#### [HOW TO COMPLETE THIS TASK]
Please return every line from the entries that has the string "none" in it.

#### [STUDY MATERIAL]
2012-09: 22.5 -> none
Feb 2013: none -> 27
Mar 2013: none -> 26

* * *

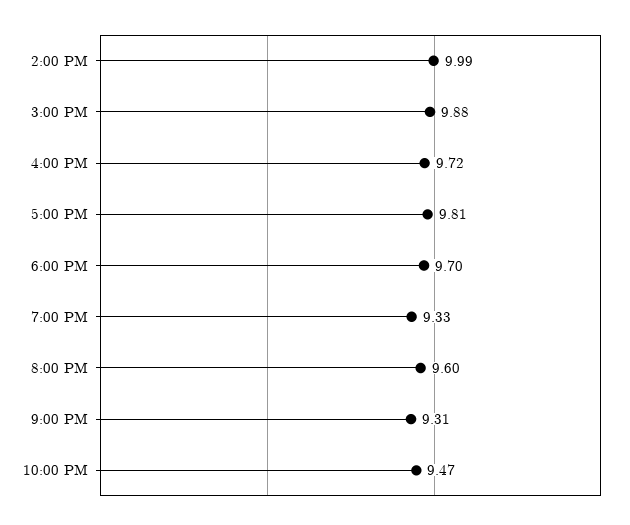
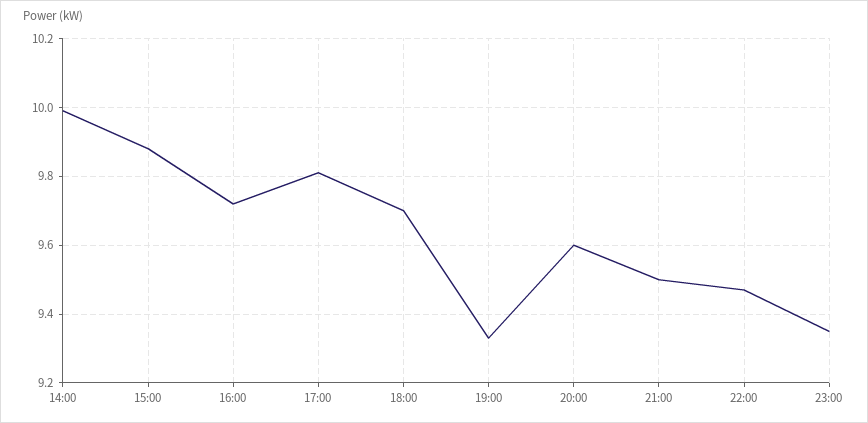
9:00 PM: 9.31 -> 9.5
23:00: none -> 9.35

==

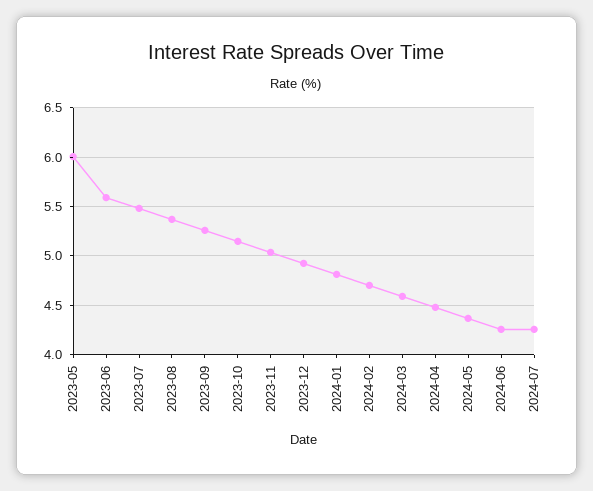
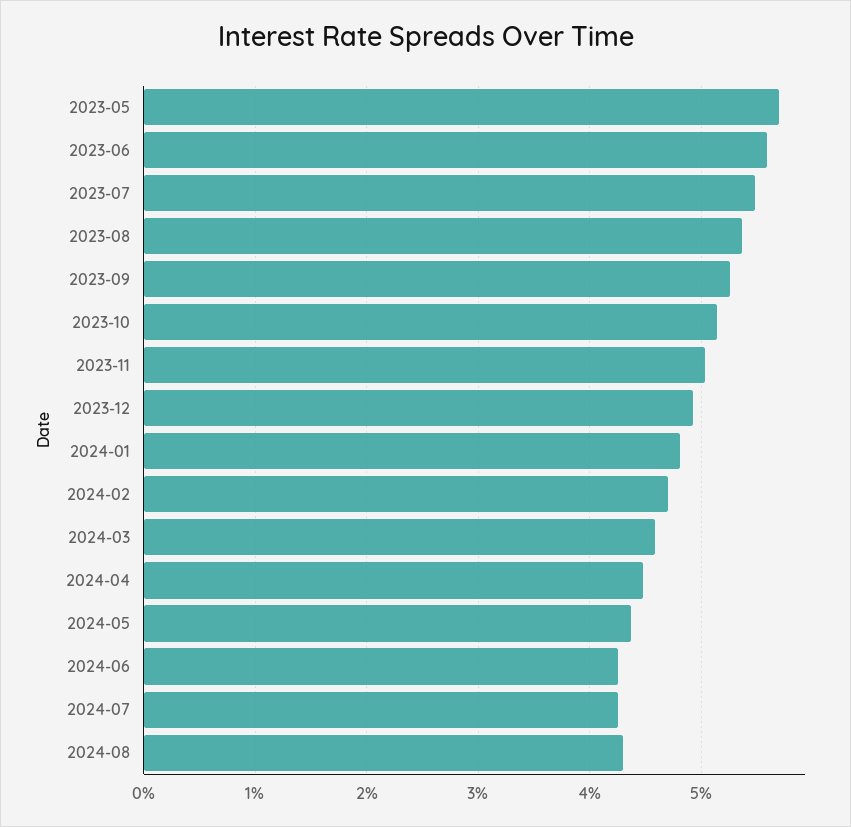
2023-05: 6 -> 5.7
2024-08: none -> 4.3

#### [RESPONSE AREA]
2012-09: 22.5 -> none
Feb 2013: none -> 27
Mar 2013: none -> 26
23:00: none -> 9.35
2024-08: none -> 4.3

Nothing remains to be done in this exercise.